Anche le Sezione Unite Civili della Cassazione confermano i loro dubbi sul decreto Cutro. E visto che quella norma riguarda il diritto d’asilo è l’Europa che dovrà occuparsene. Ecco perché i Supremi giudici chiedono alla Corte di Giustizia dell’Unione europea di pronunciarsi in via d’urgenza sulla garanzia finanziaria di circa 5mila euro che un richiedente asilo deve versare per evitare di essere trattenuto in un centro alla frontiera in attesa dell’esito dell’iter della domanda di protezione.

La vicenda – Sono due le ordinanze interlocutorie con le quali la Cassazione ha accolto la richiesta del pg. Le Sezioni unite erano state chiamate a vagliare dieci ricorsi del Ministero dell’Interno sulle ordinanze con cui alcuni tribunali non avevano convalidato, nei mesi scorsi, i trattenimenti di alcuni migranti nel centro di Pozzallo, in applicazione di quanto disposto dal decreto Cutro. Il caso era scoppiato con la decisione emessa dalla giudice Iolanda Apostolico, primo magistrato che a Catania a disapplicare la legge varata dal governo di Giorgia Meloni, imitata poi da altri colleghi. Ora pure le Sezioni Unite confermano quei dubbi sul decreto Cutro, ma rinviano la questione alla Corte Ue.

Cosa dice la sentenza – Nelle 23 pagine di ordinanza il presidente Pasquale D’Ascolta chiede ai giudici del Lussemburgo di chiarire se le norme del Parlamento europeo e del Consiglio del 2013 “relative all’accoglienza dei richiedenti protezione internazionale ostino a una normativa di diritto interno che contempli, quale misura alternativa al trattenimento del richiedente (il quale non abbia consegnato il passaporto o altro documento equipollente), la prestazione di una garanzia finanziaria il cui ammontare è stabilito in misura fissa (nell’importo in unica soluzione determinato per l’anno 2023 in euro 4.938,00, da versare individualmente, mediante fideiussione bancaria o polizza fideiussoria assicurativa) anziché in misura variabile, senza consentire alcun adattamento dell’importo alla situazione individuale del richiedente, né la possibilità di costituire la garanzia stessa mediante intervento di terzi, sia pure nell’ambito di forme di solidarietà familiare, così imponendo modalità suscettibili di ostacolare la fruizione della misura alternativa da parte di chi non disponga di risorse adeguate, nonché precludendo la adozione di una decisione motivata che esamini e valuti caso per caso la ragionevolezza e la proporzionalità di una siffatta misura in relazione alla situazione del richiedente medesimo”. Saranno quindi i giudici europei a doversi esprimere sull’eventuale conflitto tra le norme comunitarie e quelle varate dal governo Meloni sulla “cauzione” da circa 5mila per i migranti.

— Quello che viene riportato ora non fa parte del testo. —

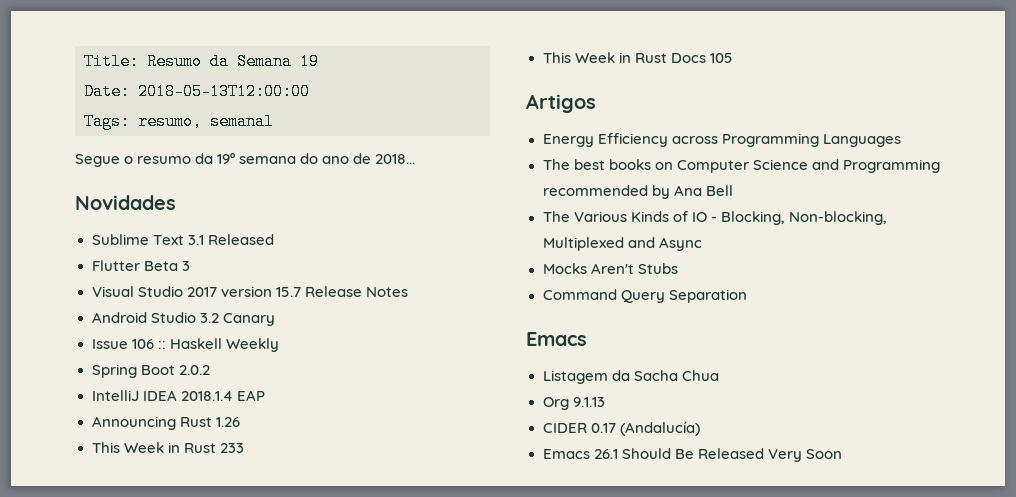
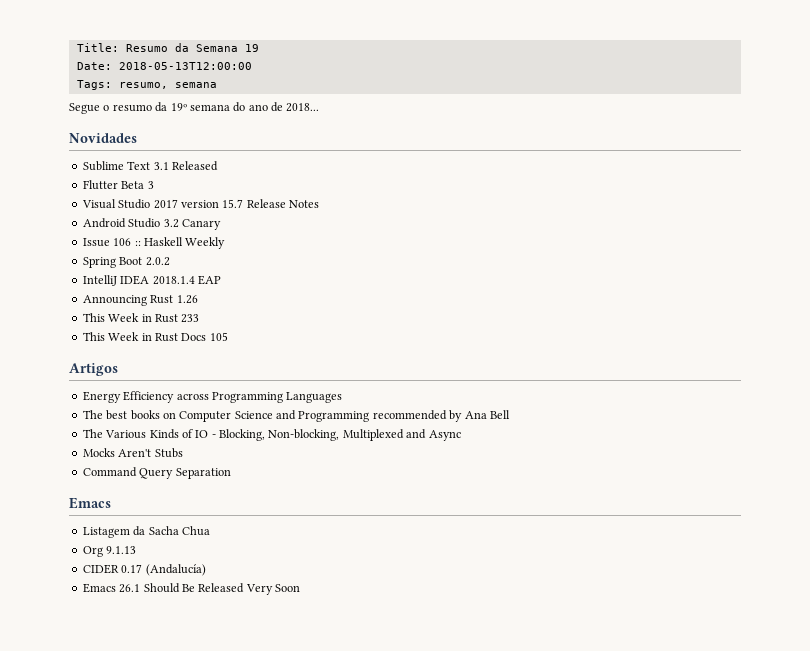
[210,113,274,130] semanal -> [174,82,217,88] semana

Sospeso il giudizio sui ricorsi del Viminale – Per questo motivo i giudici, a norma dell’articolo 267 del Trattato sul funzionamento dell’Unione europea, hanno chiesto “alla Corte di giustizia dell’Unione europea di pronunciarsi, in via pregiudiziale, sulla questione di interpretazione del diritto dell’Unione europea” con procedimento d’urgenza. Fino alla pronuncia della Corte di giustizia dell’Unione europea il giudizio sui ricorsi del Viminale è sospeso.

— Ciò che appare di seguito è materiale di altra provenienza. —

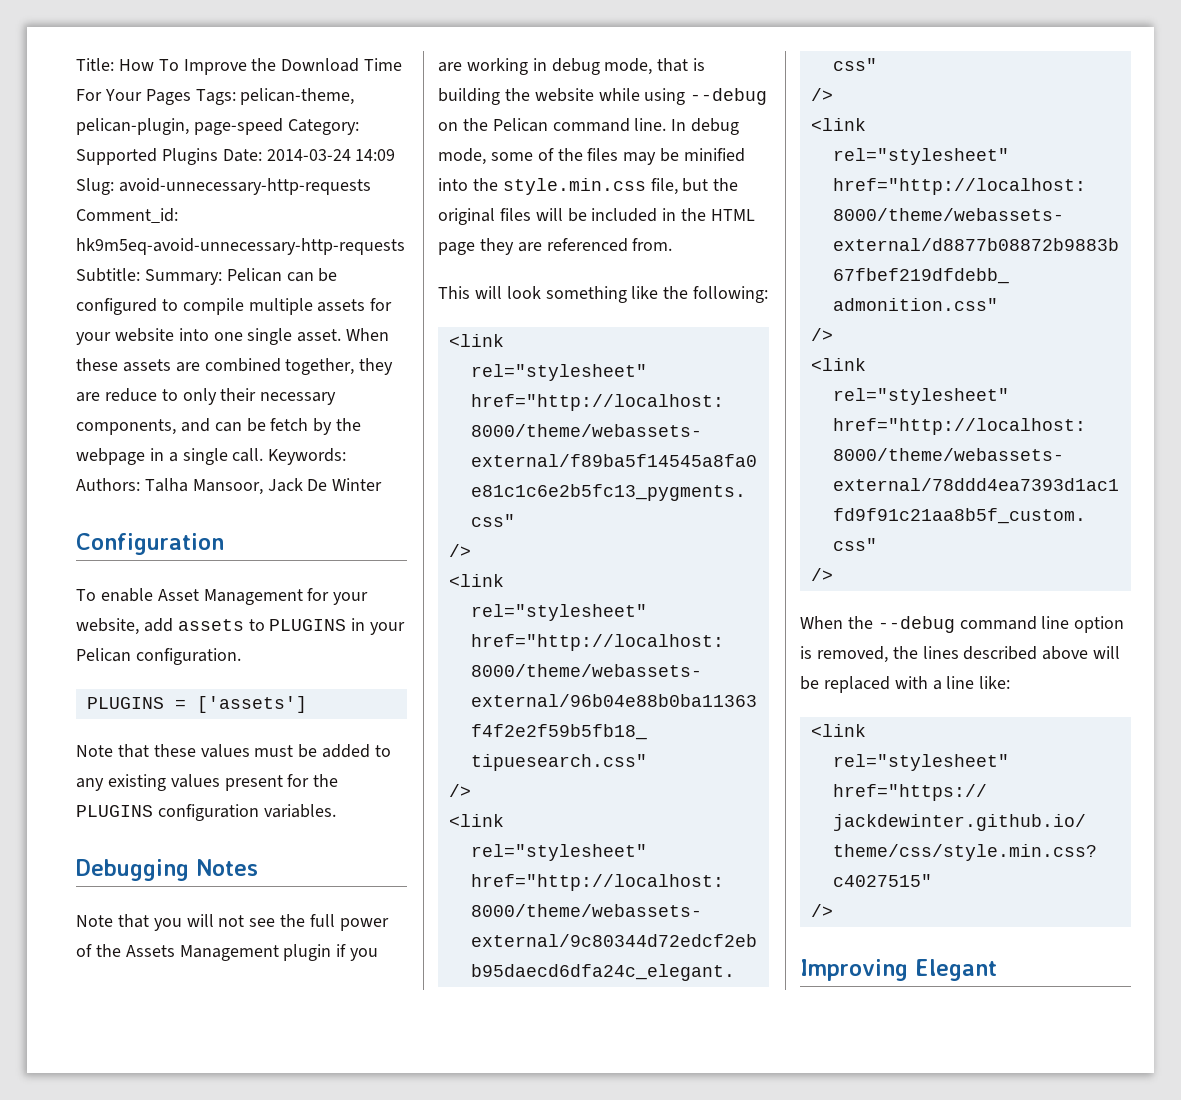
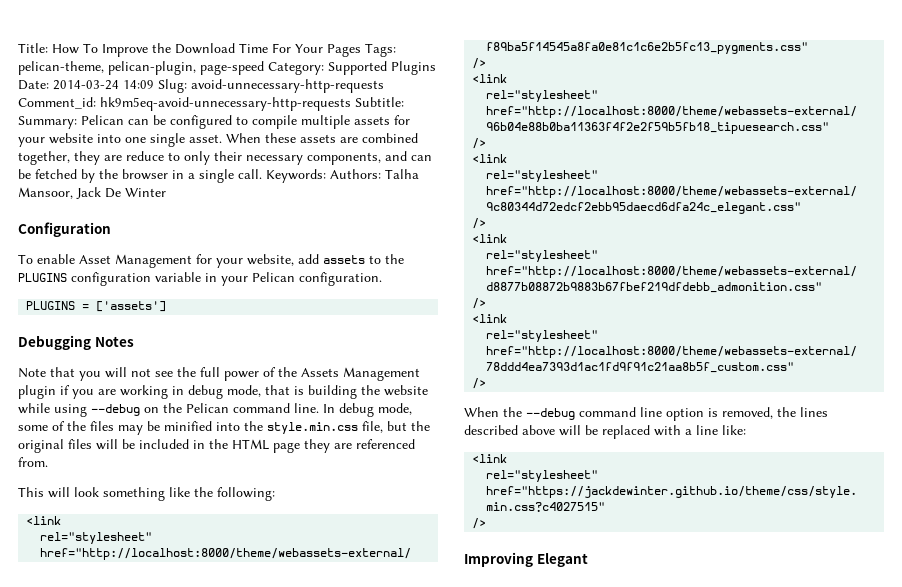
[270,418,309,431] fetch -> [35,169,77,179] fetched
[76,448,145,465] webpage -> [122,169,168,180] browser
[269,619,347,631] PLUGINS -> [385,254,404,264] [18,272,201,286] the PLUGINS configuration variable
[76,744,392,758] [76,774,339,791] [76,804,336,821] // Note that these values must be added to any existing values present for the PLUGINS configuration variables. -> (167, 306) none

“Confermati i dubbi dei giudici di Catania” – “La Corte di Cassazione ha confermato i dubbi interpretativi che sono sorti dalla emissione del decreto Cutro. Qui in Italia le leggi non sono chiare, perché dovrebbero essere compatibili con le norme internazionali e non si capisce se lo sono. Per questo la Suprema Corte ha investito della questione la Corte Ue”, commenta l’avvocato Rosa Maria Lo Faro, difensore di sei dei dieci migranti che nei mesi scorsi erano stati trattenuti dal questore di Ragusa e poi liberati dal tribunale di Catania. “Mentre il giudice di merito può disapplicare la norma italiana per contrasto con il diritto Ue, la Corte di Cassazione – se ha un dubbio sulla conformità fra norma italiana e norma europea – ha l’obbligo di proporre il rinvio pregiudiziale”, dice invece Giovanni Zaccaro, segretario di Area Democratica per la Giustizia. “Le Sezioni Unite – spiega ancora il leader della corrente delle toghe progressiste – non hanno smentito i giudici catanesi ma hanno confermato le criticità esistenti nel cosiddetto decreto Cutro e la possibile contrarietà alla normativa europea”.